A songwriter and record exec for most of the last decade, Santi White became Santogold and decided to make the music herself. God bless her. Her self-titled debut is a genre-bending--genre-destroying?--tapestry of insight and wisdom. Never hesistating to experiment, each song has a lasting musical and emotional fingerprint. And they're all the kind you don't want to wipe off.

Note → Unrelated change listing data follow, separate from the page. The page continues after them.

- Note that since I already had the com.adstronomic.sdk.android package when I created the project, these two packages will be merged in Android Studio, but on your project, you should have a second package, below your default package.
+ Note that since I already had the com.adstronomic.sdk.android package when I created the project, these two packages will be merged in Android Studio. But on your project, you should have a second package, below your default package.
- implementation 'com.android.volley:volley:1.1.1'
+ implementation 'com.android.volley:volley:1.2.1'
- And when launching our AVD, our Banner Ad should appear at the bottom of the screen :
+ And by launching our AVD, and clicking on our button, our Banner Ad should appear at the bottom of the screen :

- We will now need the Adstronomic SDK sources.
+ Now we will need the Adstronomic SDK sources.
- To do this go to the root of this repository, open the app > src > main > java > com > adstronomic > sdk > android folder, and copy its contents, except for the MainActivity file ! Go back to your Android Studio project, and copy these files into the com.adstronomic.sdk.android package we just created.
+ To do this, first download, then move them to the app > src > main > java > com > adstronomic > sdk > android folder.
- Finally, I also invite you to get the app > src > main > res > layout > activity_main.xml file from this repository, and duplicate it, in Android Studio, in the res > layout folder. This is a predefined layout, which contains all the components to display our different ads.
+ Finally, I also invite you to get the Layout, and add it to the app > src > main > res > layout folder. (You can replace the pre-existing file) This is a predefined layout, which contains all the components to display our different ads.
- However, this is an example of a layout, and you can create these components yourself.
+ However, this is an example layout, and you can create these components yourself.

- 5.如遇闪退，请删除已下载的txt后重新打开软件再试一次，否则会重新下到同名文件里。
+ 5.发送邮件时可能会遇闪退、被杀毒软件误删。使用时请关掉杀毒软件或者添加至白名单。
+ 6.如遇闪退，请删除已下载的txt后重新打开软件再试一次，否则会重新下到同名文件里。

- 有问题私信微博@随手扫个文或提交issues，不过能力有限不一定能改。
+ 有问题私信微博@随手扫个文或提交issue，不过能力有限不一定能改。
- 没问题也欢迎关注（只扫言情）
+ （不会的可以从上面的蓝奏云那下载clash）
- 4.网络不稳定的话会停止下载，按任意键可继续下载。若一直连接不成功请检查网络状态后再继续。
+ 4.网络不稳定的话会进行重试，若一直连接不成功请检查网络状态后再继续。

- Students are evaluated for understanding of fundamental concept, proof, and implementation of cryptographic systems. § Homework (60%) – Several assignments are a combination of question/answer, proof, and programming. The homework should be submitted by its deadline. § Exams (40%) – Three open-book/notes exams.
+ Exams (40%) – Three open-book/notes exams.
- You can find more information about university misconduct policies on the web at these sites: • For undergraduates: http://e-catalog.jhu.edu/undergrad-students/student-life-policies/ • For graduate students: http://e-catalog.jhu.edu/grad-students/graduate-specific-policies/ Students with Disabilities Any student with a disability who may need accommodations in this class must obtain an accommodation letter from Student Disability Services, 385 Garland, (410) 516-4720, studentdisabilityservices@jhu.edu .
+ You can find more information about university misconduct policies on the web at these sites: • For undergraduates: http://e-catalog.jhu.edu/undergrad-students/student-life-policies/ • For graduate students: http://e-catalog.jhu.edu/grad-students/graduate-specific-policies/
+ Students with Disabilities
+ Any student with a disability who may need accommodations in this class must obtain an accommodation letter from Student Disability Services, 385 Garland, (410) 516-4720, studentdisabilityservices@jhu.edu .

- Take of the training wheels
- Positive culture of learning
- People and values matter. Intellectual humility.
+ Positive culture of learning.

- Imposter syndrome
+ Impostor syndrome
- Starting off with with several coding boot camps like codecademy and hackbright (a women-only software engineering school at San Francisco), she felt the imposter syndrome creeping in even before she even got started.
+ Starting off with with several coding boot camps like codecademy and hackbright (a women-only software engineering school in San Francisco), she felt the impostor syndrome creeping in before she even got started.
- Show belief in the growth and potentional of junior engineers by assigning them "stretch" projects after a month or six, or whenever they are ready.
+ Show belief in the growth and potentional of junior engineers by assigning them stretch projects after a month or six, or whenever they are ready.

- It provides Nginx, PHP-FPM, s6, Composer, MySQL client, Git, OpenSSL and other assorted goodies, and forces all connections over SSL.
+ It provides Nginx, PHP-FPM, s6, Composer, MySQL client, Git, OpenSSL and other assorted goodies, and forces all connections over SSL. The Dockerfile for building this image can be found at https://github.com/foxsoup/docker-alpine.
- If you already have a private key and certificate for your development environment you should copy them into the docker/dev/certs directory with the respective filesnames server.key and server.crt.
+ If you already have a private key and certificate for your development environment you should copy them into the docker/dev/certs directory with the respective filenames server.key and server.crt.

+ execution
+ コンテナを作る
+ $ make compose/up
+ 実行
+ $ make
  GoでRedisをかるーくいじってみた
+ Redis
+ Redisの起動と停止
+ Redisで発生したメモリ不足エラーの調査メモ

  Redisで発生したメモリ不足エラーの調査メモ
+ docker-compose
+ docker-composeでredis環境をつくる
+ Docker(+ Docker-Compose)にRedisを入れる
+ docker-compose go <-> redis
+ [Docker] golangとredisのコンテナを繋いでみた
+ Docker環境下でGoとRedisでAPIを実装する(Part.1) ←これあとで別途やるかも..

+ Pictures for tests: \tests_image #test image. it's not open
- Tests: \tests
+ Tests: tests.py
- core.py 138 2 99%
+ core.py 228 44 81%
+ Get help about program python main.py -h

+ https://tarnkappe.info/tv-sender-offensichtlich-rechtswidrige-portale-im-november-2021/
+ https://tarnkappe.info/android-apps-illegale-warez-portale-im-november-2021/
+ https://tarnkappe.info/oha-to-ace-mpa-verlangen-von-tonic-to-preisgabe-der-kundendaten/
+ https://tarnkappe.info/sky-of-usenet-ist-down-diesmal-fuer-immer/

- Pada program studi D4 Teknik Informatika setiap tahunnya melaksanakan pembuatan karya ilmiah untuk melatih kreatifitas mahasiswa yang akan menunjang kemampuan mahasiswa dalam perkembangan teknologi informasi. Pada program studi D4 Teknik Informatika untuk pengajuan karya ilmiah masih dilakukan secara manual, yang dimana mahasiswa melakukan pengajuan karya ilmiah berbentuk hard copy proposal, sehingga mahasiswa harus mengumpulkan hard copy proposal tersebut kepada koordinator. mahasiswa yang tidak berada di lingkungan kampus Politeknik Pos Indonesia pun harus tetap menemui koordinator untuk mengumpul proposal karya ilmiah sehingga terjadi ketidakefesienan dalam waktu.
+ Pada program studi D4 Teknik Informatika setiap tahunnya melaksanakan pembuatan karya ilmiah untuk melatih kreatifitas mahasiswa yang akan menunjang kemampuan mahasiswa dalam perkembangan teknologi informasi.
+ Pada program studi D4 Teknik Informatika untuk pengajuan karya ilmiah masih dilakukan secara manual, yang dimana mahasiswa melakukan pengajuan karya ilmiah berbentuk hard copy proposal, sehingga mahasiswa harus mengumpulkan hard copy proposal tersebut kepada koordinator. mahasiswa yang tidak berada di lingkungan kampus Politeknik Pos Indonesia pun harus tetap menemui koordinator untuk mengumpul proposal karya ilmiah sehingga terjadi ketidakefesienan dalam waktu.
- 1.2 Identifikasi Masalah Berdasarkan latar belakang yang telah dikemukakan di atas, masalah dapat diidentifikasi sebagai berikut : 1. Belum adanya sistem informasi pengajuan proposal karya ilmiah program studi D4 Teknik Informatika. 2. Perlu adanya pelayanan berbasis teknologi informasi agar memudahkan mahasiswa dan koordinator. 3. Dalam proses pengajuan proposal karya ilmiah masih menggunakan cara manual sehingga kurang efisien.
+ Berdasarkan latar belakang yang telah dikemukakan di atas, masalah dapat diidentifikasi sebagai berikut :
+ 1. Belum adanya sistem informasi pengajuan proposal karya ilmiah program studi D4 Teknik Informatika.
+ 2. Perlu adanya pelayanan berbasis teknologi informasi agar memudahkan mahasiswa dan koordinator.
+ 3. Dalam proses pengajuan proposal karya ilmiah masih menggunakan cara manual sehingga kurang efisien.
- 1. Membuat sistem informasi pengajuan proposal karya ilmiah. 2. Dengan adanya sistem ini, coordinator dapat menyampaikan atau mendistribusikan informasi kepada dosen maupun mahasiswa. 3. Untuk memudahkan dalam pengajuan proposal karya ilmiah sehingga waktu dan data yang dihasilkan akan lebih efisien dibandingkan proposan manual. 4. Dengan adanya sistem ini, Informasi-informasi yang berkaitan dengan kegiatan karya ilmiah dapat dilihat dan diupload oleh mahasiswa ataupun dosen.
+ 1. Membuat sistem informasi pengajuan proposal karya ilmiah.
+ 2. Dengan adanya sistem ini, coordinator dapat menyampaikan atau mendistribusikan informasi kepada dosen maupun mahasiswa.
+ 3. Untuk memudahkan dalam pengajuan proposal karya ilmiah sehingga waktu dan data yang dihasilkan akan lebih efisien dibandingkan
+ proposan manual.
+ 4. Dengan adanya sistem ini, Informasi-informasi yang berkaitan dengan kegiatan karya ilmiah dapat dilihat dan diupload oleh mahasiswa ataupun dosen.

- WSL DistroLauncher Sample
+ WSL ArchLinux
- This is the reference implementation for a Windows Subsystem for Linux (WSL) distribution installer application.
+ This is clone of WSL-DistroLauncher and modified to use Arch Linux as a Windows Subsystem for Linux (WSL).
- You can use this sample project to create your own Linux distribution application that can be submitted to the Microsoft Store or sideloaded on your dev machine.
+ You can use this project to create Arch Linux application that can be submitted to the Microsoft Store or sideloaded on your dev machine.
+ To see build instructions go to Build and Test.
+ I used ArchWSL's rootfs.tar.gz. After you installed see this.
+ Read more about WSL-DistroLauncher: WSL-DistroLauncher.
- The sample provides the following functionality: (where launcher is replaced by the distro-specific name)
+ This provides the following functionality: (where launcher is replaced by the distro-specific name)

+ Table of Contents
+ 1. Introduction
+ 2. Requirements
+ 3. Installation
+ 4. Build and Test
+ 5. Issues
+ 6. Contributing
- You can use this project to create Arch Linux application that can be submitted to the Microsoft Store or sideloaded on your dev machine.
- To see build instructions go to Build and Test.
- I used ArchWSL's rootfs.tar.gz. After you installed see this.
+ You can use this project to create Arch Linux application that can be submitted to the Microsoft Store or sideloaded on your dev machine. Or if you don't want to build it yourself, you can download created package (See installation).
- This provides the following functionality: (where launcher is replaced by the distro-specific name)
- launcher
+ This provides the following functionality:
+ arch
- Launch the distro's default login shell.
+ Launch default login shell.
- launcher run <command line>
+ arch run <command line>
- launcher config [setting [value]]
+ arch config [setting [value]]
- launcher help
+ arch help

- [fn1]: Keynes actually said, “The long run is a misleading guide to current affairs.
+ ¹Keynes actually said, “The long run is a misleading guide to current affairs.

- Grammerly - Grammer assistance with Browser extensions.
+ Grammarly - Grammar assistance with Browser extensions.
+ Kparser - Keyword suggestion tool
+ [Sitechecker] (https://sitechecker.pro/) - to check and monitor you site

Should I feel bad that my album of the year isn't available for purchase? Wale wouldn't want me to. He leaked it for free online himself. Of all the pieces of pop culture that would provide the structure for a hip-hop album, Seinfeld would have been about my 9389th guess. But Wale uses his fandom--the album reguarly praises and reflects on ideas posed by the show--as a launchpad for what is one of the most inventive and lyrically dexterous albums I've ever heard. Dropping rhymes that rival, well, anyone's, Wale's light-speed pop poetry weaves a multitude of ideas and exciting details for the faithful re-listener. It's also sonically genius; I know I praise Mark Ronson more than his own mother does, but some of his work here is amazing. (Although, due to the mixtape nature, I'm not sure which tracks are his, but "The Freestyle (Roc Boys)" has his stamp, what with it's searing horn samples.) The samples, though, give Wale in edge in musicality as well as clever lines. Most importantly though, Wale uses The Mixtape About Nothing to scratch at complex social issues and he has no pat answers in his rhymes. Instead, he provides analyses that have as much thought as the average grad school thesis. (Check out "The Kramer," his history of the use of the n-word for proof.) Like his favorite show, Wale only pretends his work is about nothing. Rather, it's about so many complicated things, it's easier to give it the guise of "nothing." But we're onto you, Wale. We're onto you.
Also, Julia Louis-Dreyfus says "motherf---er" in an interlude.